RECORDS SHOWN

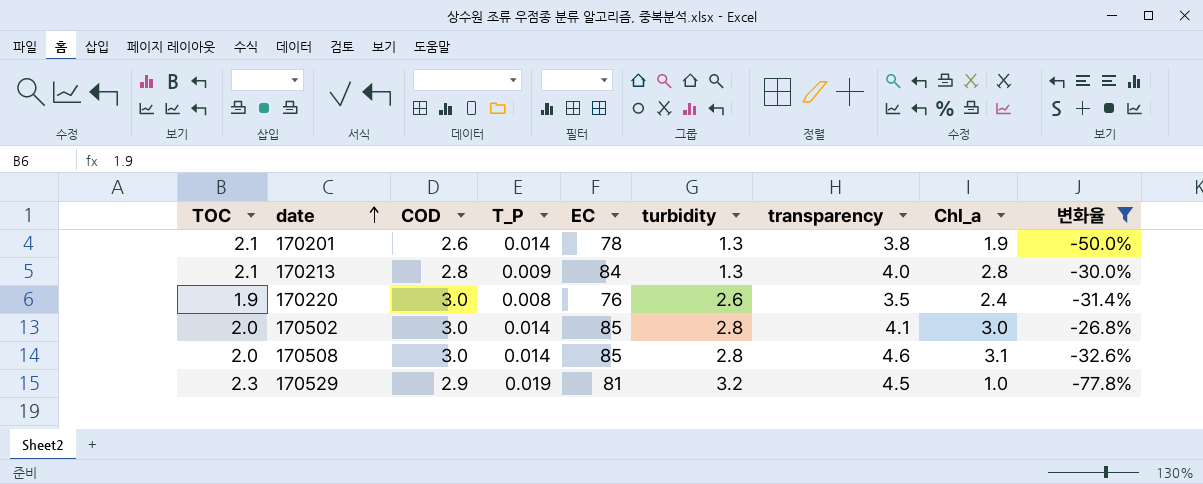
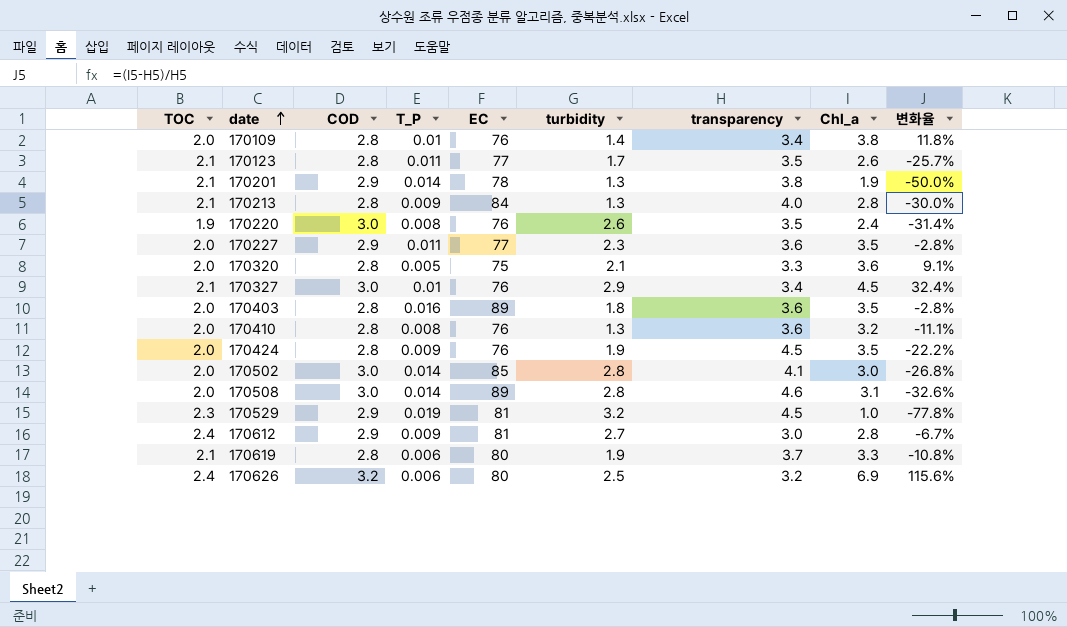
filter: 변화율 <= -26.8% -> none
170201 | COD: 2.6 -> 2.9
170508 | EC: 85 -> 89

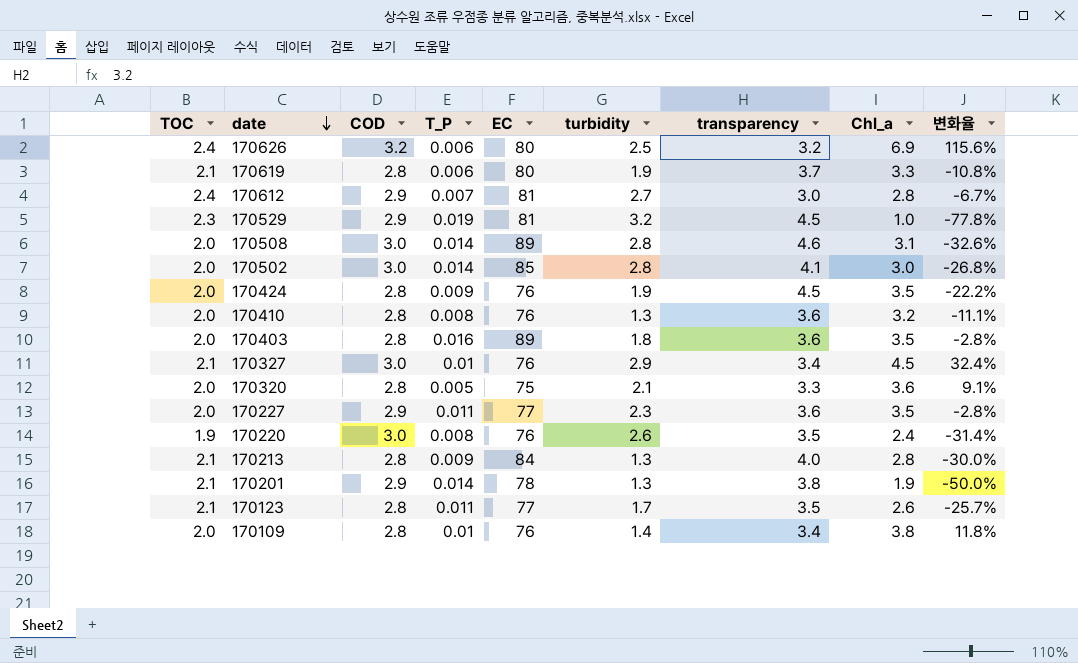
row order: date ascending -> date descending
170612 | T_P: 0.009 -> 0.007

YOUR INSTRUCTIONS
Once the pictures are set aside, give the rest of the listing again exactly.

SOLUTION FOR THIS EXERCISE
filter: 변화율 <= -26.8% -> none
170201 | COD: 2.6 -> 2.9
170508 | EC: 85 -> 89

row order: date ascending -> date descending
170612 | T_P: 0.009 -> 0.007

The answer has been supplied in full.